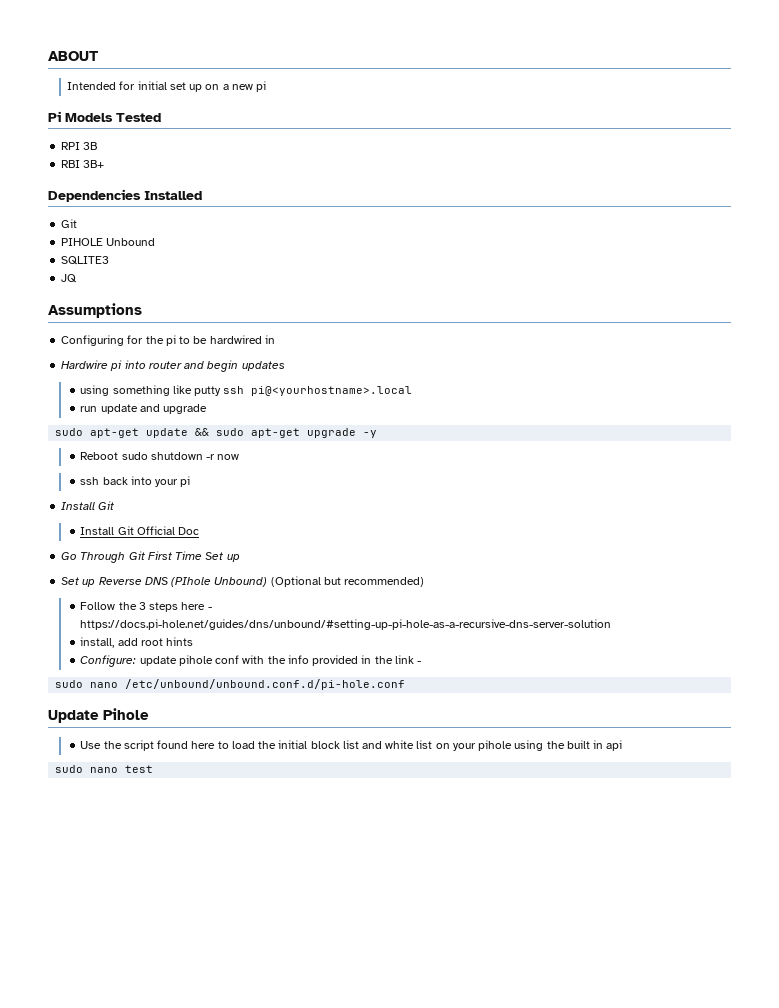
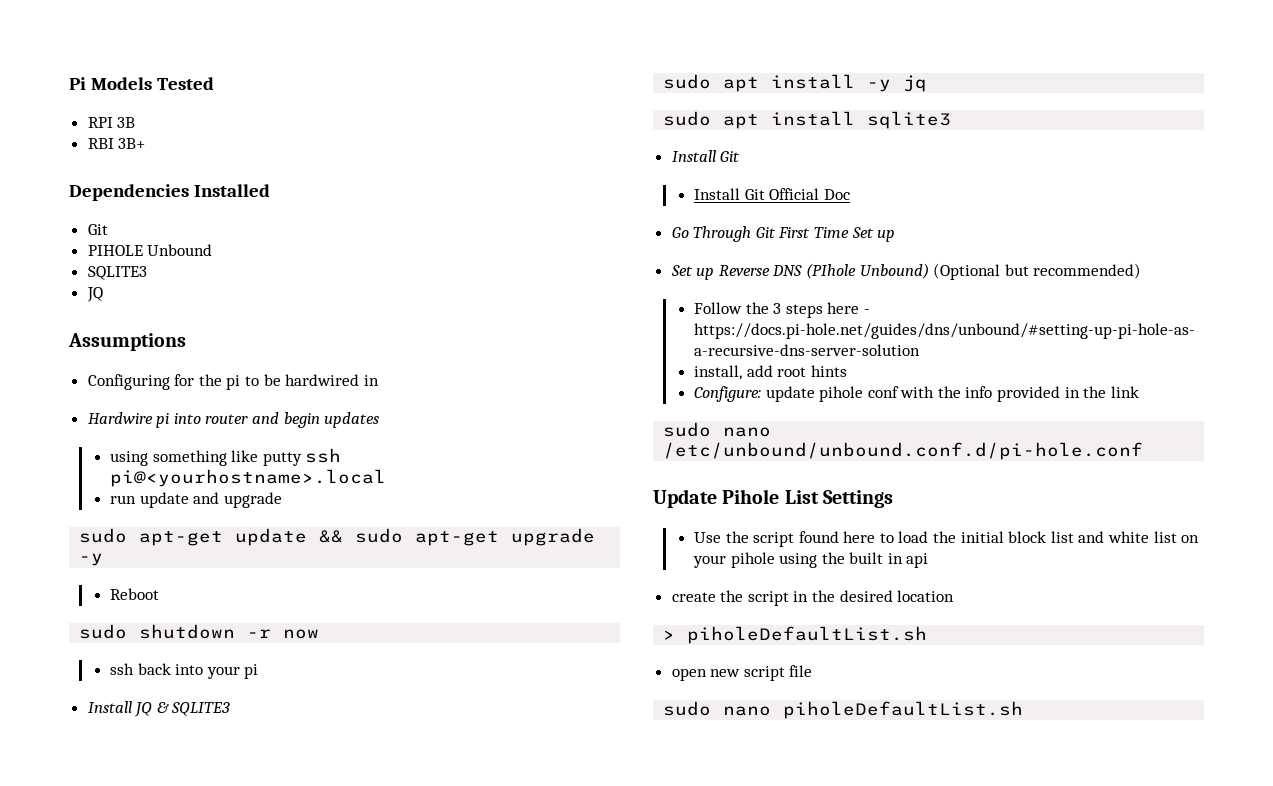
- ABOUT
- Intended for initial set up on a new pi
- Reboot sudo shutdown -r now
+ Reboot
+ sudo shutdown -r now
+ Install JQ & SQLITE3
+ sudo apt install -y jq
+ sudo apt install sqlite3
- Configure: update pihole conf with the info provided in the link -
+ Configure: update pihole conf with the info provided in the link
- Update Pihole
+ Update Pihole List Settings
- sudo nano test
+ create the script in the desired location
+ > piholeDefaultList.sh
+ open new script file
+ sudo nano piholeDefaultList.sh

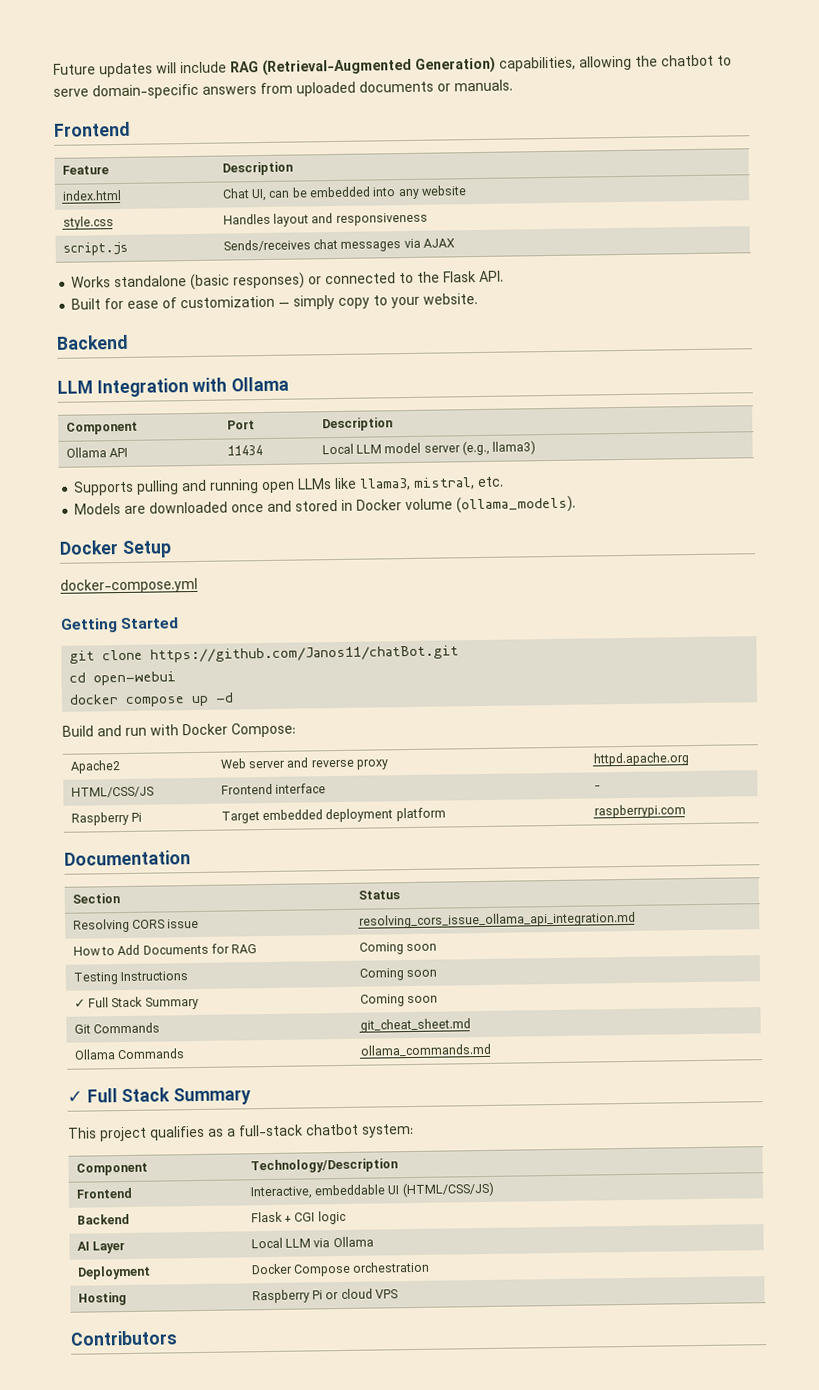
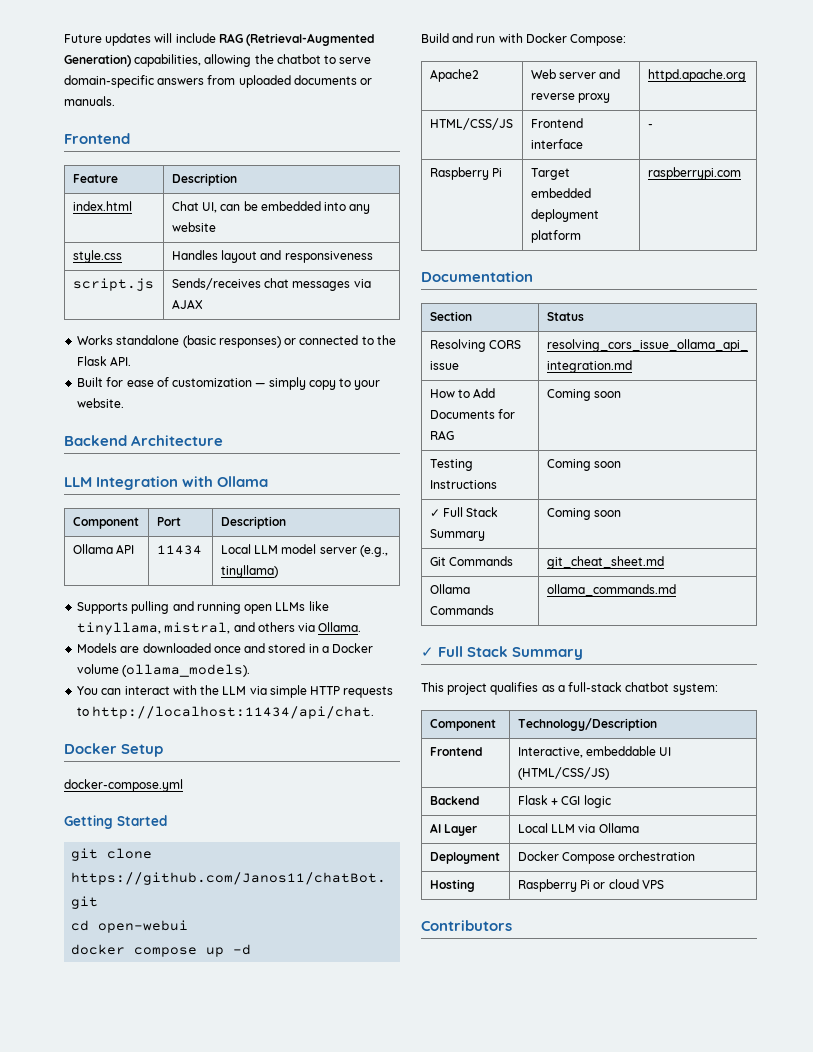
  Built for ease of customization — simply copy to your website.
- Backend
+ Backend Architecture
- Ollama API | 11434 | Local LLM model server (e.g., llama3)
+ Ollama API | 11434 | Local LLM model server (e.g., tinyllama)
- Supports pulling and running open LLMs like llama3, mistral, etc.
+ Supports pulling and running open LLMs like tinyllama, mistral, and others via Ollama.
- Models are downloaded once and stored in Docker volume (ollama_models).
+ Models are downloaded once and stored in a Docker volume (ollama_models).
+ You can interact with the LLM via simple HTTP requests to http://localhost:11434/api/chat.

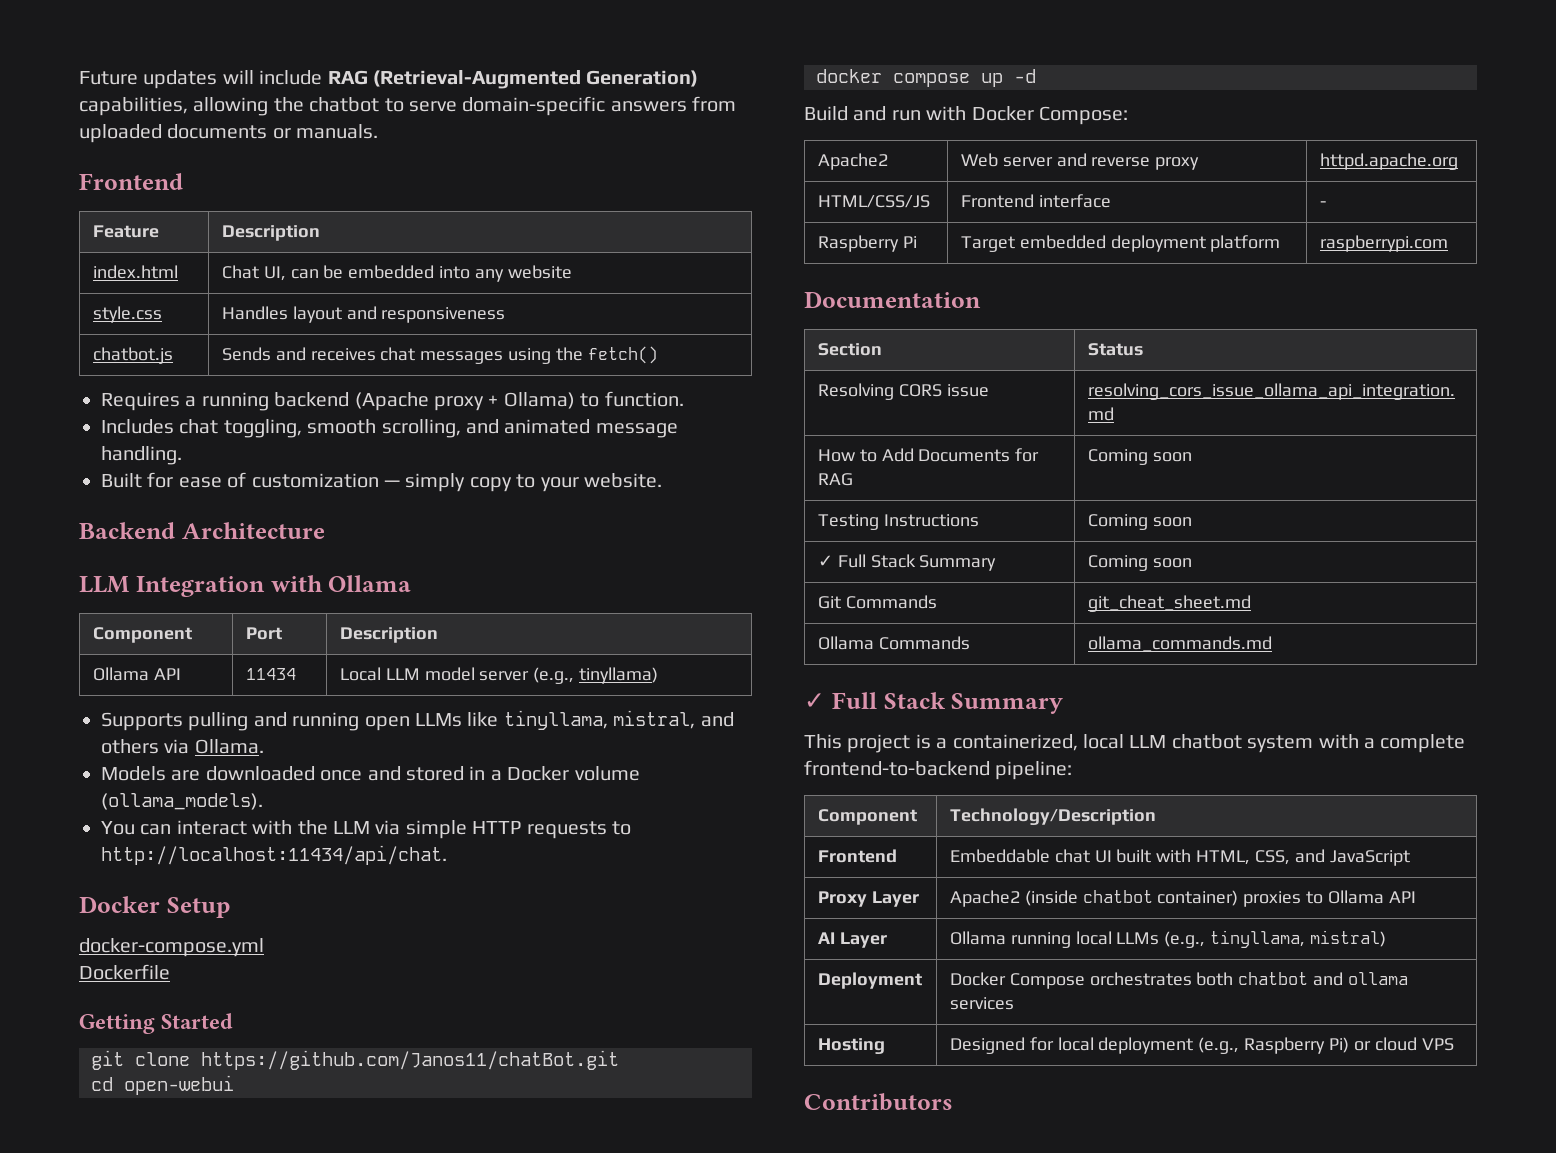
- script.js | Sends/receives chat messages via AJAX
- Works standalone (basic responses) or connected to the Flask API.
+ chatbot.js | Sends and receives chat messages using the fetch()
+ Requires a running backend (Apache proxy + Ollama) to function.
+ Includes chat toggling, smooth scrolling, and animated message handling.
+ Dockerfile
- This project qualifies as a full-stack chatbot system:
+ This project is a containerized, local LLM chatbot system with a complete frontend-to-backend pipeline:
  Component | Technology/Description
- Frontend | Interactive, embeddable UI (HTML/CSS/JS)
- Backend | Flask + CGI logic
- AI Layer | Local LLM via Ollama
- Deployment | Docker Compose orchestration
- Hosting | Raspberry Pi or cloud VPS
+ Frontend | Embeddable chat UI built with HTML, CSS, and JavaScript
+ Proxy Layer | Apache2 (inside chatbot container) proxies to Ollama API
+ AI Layer | Ollama running local LLMs (e.g., tinyllama, mistral)
+ Deployment | Docker Compose orchestrates both chatbot and ollama services
+ Hosting | Designed for local deployment (e.g., Raspberry Pi) or cloud VPS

§ **Task statement**:
The answer consists solely of the lines from the one holding "- Ollama API" through the final line of the records, both ends included, each duplicated exactly. Leave images out.

§ **Answer area**:
- Ollama API | 11434 | Local LLM model server (e.g., llama3)
+ Ollama API | 11434 | Local LLM model server (e.g., tinyllama)
- Supports pulling and running open LLMs like llama3, mistral, etc.
+ Supports pulling and running open LLMs like tinyllama, mistral, and others via Ollama.
- Models are downloaded once and stored in Docker volume (ollama_models).
+ Models are downloaded once and stored in a Docker volume (ollama_models).
+ You can interact with the LLM via simple HTTP requests to http://localhost:11434/api/chat.

- script.js | Sends/receives chat messages via AJAX
- Works standalone (basic responses) or connected to the Flask API.
+ chatbot.js | Sends and receives chat messages using the fetch()
+ Requires a running backend (Apache proxy + Ollama) to function.
+ Includes chat toggling, smooth scrolling, and animated message handling.
+ Dockerfile
- This project qualifies as a full-stack chatbot system:
+ This project is a containerized, local LLM chatbot system with a complete frontend-to-backend pipeline:
  Component | Technology/Description
- Frontend | Interactive, embeddable UI (HTML/CSS/JS)
- Backend | Flask + CGI logic
- AI Layer | Local LLM via Ollama
- Deployment | Docker Compose orchestration
- Hosting | Raspberry Pi or cloud VPS
+ Frontend | Embeddable chat UI built with HTML, CSS, and JavaScript
+ Proxy Layer | Apache2 (inside chatbot container) proxies to Ollama API
+ AI Layer | Ollama running local LLMs (e.g., tinyllama, mistral)
+ Deployment | Docker Compose orchestrates both chatbot and ollama services
+ Hosting | Designed for local deployment (e.g., Raspberry Pi) or cloud VPS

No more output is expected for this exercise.